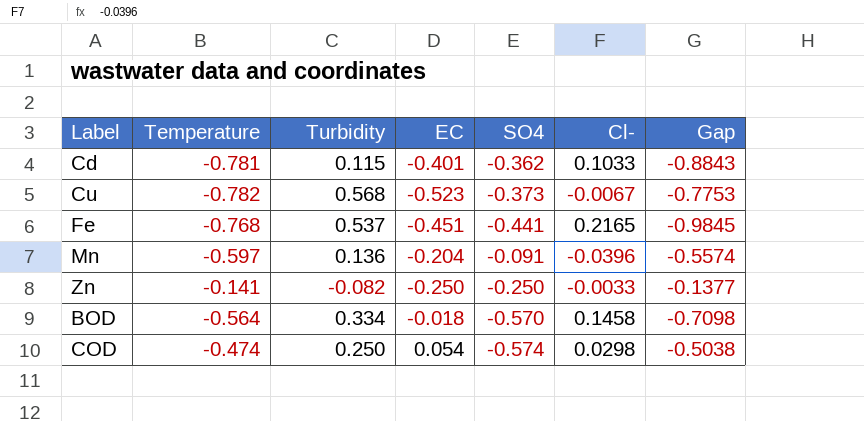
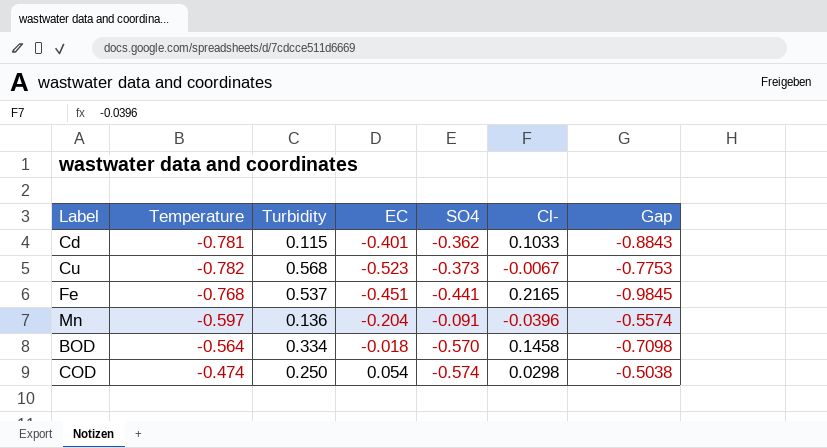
row Zn: -0.141 | -0.082 | -0.250 | -0.250 | -0.0033 | -0.1377 -> none

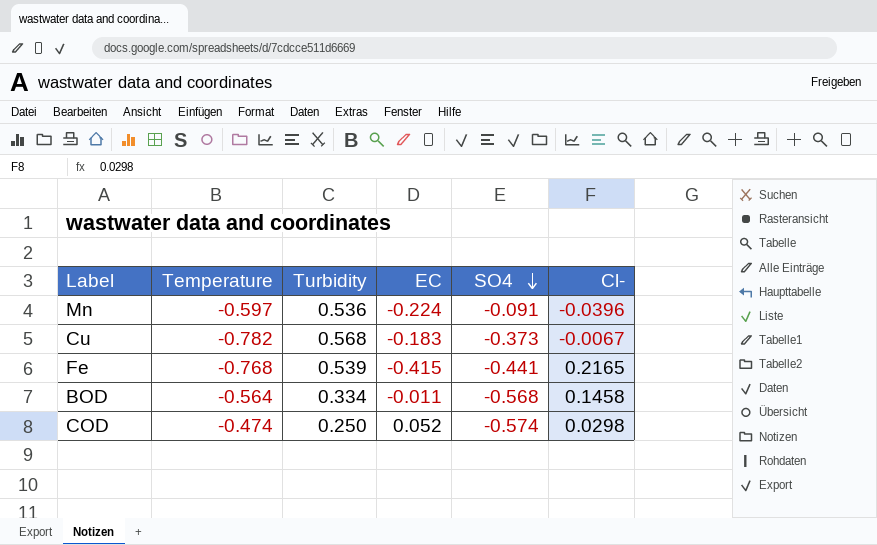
row order: none -> SO4 descending
column Gap | formula: [Temperature] - [Cl-] -> none
row Cd: -0.781 | 0.115 | -0.401 | -0.362 | 0.1033 | -0.8843 -> none
Mn | Turbidity: 0.136 -> 0.536
Mn | EC: -0.204 -> -0.224
Cu | EC: -0.523 -> -0.183
Fe | Turbidity: 0.537 -> 0.539
Fe | EC: -0.451 -> -0.415
BOD | EC: -0.018 -> -0.011
BOD | SO4: -0.570 -> -0.568
COD | EC: 0.054 -> 0.052

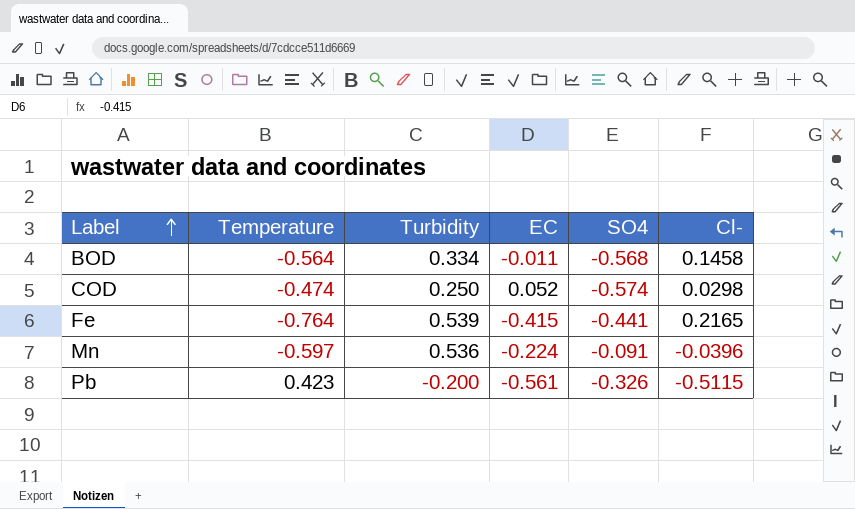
row order: SO4 descending -> Label ascending
row Cu: -0.782 | 0.568 | -0.183 | -0.373 | -0.0067 -> none
Fe | Temperature: -0.768 -> -0.764
row Pb: none -> 0.423 | -0.200 | -0.561 | -0.326 | -0.5115

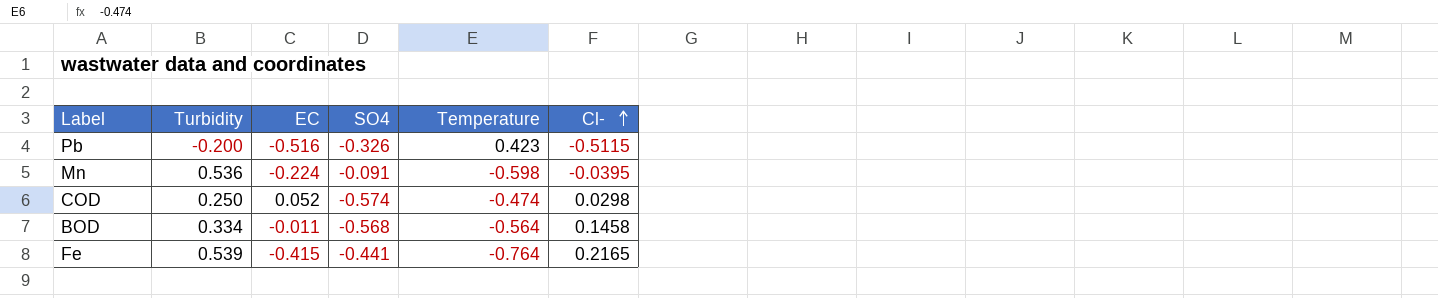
row order: Label ascending -> Cl- ascending
column Temperature | position: 2 -> 5
Pb | EC: -0.561 -> -0.516
Mn | Temperature: -0.597 -> -0.598
Mn | Cl-: -0.0396 -> -0.0395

□ □ □ □ □ □ □

■ Exercise instructions ■
Of the lines above, copy each one that contains the word "Label".

■ Output below ■
row order: SO4 descending -> Label ascending
row order: Label ascending -> Cl- ascending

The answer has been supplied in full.